§ What is required
Write down exactly the lines of the records below, beginning with the first and ending with the line that includes "(274, 185) none".

### Records for the task ###

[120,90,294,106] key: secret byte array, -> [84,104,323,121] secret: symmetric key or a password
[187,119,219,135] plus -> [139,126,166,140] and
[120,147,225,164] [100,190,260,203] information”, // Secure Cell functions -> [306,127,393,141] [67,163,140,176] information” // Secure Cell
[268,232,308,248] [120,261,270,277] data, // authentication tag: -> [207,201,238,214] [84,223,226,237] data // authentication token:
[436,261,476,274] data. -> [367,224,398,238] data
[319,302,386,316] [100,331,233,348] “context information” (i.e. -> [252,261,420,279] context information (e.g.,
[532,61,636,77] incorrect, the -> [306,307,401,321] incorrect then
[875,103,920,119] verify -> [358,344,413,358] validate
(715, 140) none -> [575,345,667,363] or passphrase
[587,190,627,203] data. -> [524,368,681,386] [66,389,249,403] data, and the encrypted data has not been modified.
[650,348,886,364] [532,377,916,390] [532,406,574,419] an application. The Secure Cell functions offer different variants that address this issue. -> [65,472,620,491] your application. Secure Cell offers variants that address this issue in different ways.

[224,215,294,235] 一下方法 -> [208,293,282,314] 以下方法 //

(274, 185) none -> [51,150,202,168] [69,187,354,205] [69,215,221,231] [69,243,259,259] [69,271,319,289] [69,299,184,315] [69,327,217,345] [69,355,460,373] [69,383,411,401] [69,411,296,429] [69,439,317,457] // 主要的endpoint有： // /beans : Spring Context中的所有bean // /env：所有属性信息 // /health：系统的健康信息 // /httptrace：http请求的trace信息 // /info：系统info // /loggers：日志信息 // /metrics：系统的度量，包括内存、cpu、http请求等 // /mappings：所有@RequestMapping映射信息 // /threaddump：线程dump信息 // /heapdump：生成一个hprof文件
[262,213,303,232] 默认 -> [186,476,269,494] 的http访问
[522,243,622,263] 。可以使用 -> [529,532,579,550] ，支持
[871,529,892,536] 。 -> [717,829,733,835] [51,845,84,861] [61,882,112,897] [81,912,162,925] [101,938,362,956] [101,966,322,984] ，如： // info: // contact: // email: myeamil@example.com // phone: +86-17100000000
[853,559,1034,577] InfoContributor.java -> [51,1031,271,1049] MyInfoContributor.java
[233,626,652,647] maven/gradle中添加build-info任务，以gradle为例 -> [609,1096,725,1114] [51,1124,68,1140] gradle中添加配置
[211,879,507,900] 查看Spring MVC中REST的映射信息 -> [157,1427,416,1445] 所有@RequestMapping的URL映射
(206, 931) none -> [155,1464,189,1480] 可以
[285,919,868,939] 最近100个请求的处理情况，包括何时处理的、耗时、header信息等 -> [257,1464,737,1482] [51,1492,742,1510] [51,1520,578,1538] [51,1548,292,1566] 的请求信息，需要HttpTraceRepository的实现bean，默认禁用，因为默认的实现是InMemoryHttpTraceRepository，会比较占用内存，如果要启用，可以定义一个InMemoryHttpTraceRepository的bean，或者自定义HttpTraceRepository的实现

###

§ Answer
[120,90,294,106] key: secret byte array, -> [84,104,323,121] secret: symmetric key or a password
[187,119,219,135] plus -> [139,126,166,140] and
[120,147,225,164] [100,190,260,203] information”, // Secure Cell functions -> [306,127,393,141] [67,163,140,176] information” // Secure Cell
[268,232,308,248] [120,261,270,277] data, // authentication tag: -> [207,201,238,214] [84,223,226,237] data // authentication token:
[436,261,476,274] data. -> [367,224,398,238] data
[319,302,386,316] [100,331,233,348] “context information” (i.e. -> [252,261,420,279] context information (e.g.,
[532,61,636,77] incorrect, the -> [306,307,401,321] incorrect then
[875,103,920,119] verify -> [358,344,413,358] validate
(715, 140) none -> [575,345,667,363] or passphrase
[587,190,627,203] data. -> [524,368,681,386] [66,389,249,403] data, and the encrypted data has not been modified.
[650,348,886,364] [532,377,916,390] [532,406,574,419] an application. The Secure Cell functions offer different variants that address this issue. -> [65,472,620,491] your application. Secure Cell offers variants that address this issue in different ways.

[224,215,294,235] 一下方法 -> [208,293,282,314] 以下方法 //

(274, 185) none -> [51,150,202,168] [69,187,354,205] [69,215,221,231] [69,243,259,259] [69,271,319,289] [69,299,184,315] [69,327,217,345] [69,355,460,373] [69,383,411,401] [69,411,296,429] [69,439,317,457] // 主要的endpoint有： // /beans : Spring Context中的所有bean // /env：所有属性信息 // /health：系统的健康信息 // /httptrace：http请求的trace信息 // /info：系统info // /loggers：日志信息 // /metrics：系统的度量，包括内存、cpu、http请求等 // /mappings：所有@RequestMapping映射信息 // /threaddump：线程dump信息 // /heapdump：生成一个hprof文件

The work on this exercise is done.